The Role of Employee Recognition and Engagement
The link between recognition and employee engagement is well documented, but what role does employee engagement play in the customer experience?
Highly engaged employees impact the customer experience and, accordingly, customer loyalty in the following ways:
- Better Customer Service. Highly engaged employees are focused on the customer experience and "sweat the small stuff" by paying attention to the smallest details.
- A Better Brand Experience. Engaged employees love what they’re selling and are typically trained on their products and services (either formally through the organization or on their own) so that they are providing information that the customer can use to make their decision. Engaged employees understand that, although they are the embodiment of the brand, it’s ultimately all about the customer.
- More Customer Focus. Highly engaged employees design better customer loyalty programs. It’s also critical that the support for an exceptional customer experience is driven from the top down. Company leaders who encourage team members to craft consumer programs are laser focused on the customer and explore how they can continue to provide value in exchange for loyalty.
Engaging the Consumer in Loyalty Programs
Technological advances continue to provide the ability to increase personalization and offer real-time loyalty point accumulation, as well as redemption.
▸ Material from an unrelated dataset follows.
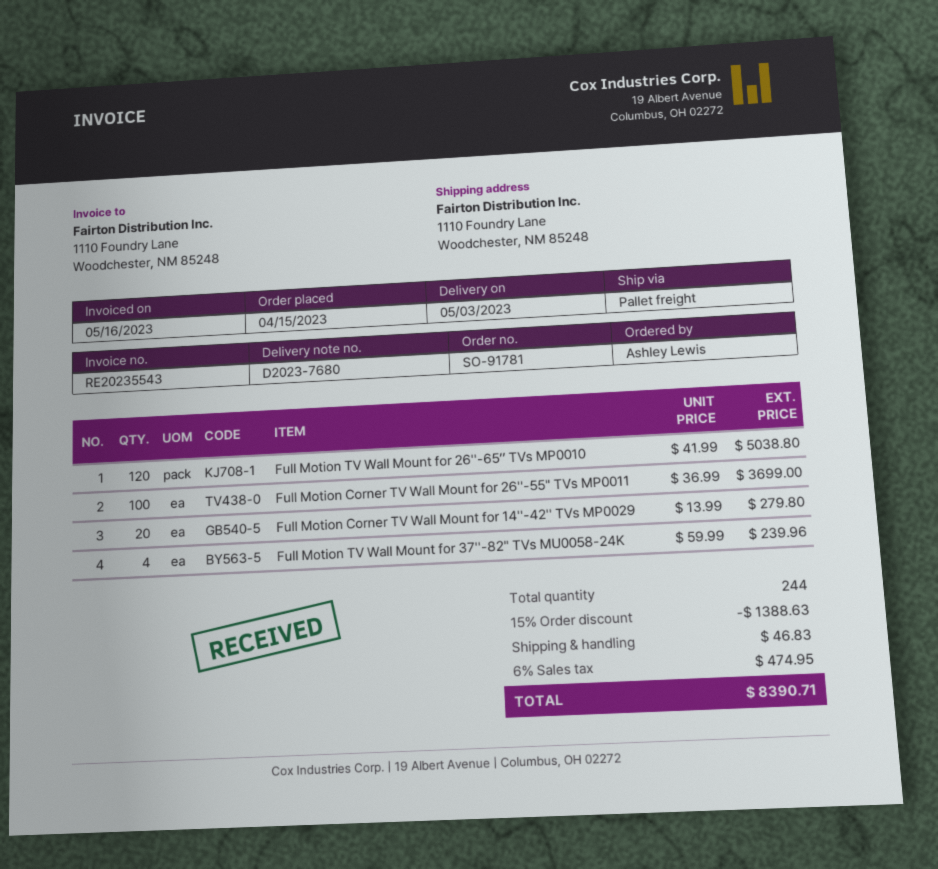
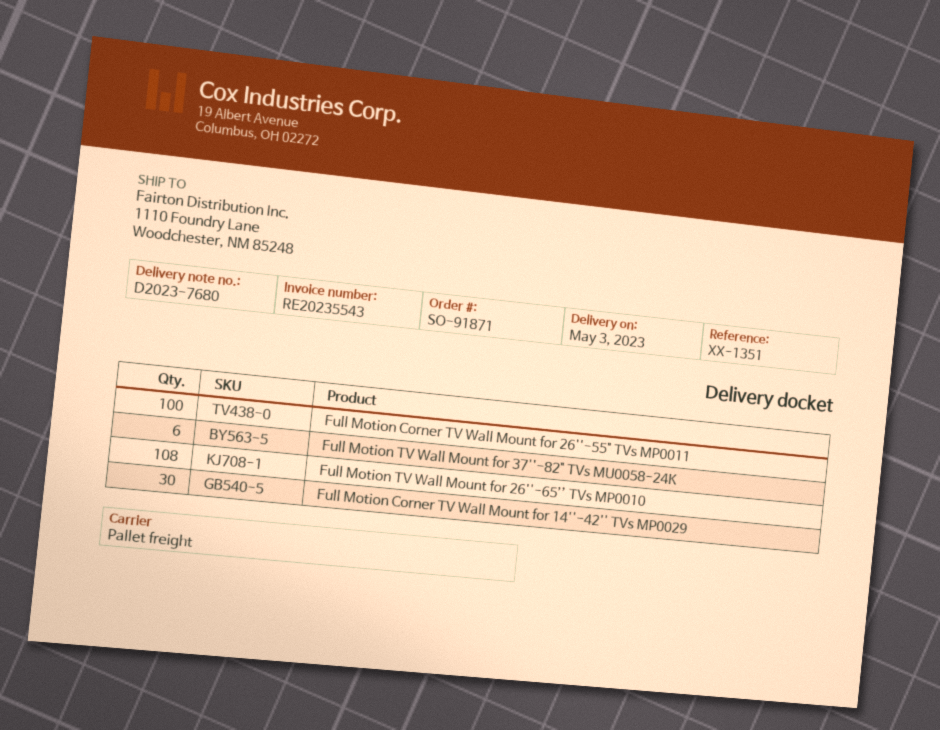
order number: SO-91781 -> SO-91871
Full Motion TV Wall Mount for 26''-65’’ TVs MP0010: 120 -> 108
Full Motion Corner TV Wall Mount for 14''-42'' TVs MP0029: 20 -> 30
Full Motion TV Wall Mount for 37''-82" TVs MU0058-24K: 4 -> 6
The Colloquy report tells us that the majority of consumers will still trust an organization with their personal information in order to register for a loyalty program. Colloquy offers these tips to make our programs attractive enough to keep the consumer engaged and earn their loyalty:
- Create loyalty to the brand rather than just the program. If discounts are the only thing attracting members, you won’t be able to create real engagement. Some brands further engage loyal customers by turning them into brand ambassadors.
- Make the redemption the experience. In most programs, all of the excitement is geared around the accumulation of points. Make the celebration around the reward redemption.
- Eliminate pain points. Structure your program so that it removes some negatives in the customer experience. (Starbucks reduced the problem of long lines by offering a way to "skip the line" via their mobile app).
- Continuous improvement. Technology is ever-changing and will continue to offer new ways to improve and personalize the customer experience. Don’t just "set and forget" your customer loyalty program.
Because we know that customers quickly disengage when they are bombarded by too many messages or by irrelevant messages, it’s clear that execution of loyalty programs is critical. It’s not just about what message is sent or how it is communicated – it’s about how the message is received by the consumer.
Create a customer loyalty program that is customer-focused, easy to use and understand, and provides real value, and you’ll earn loyal customers.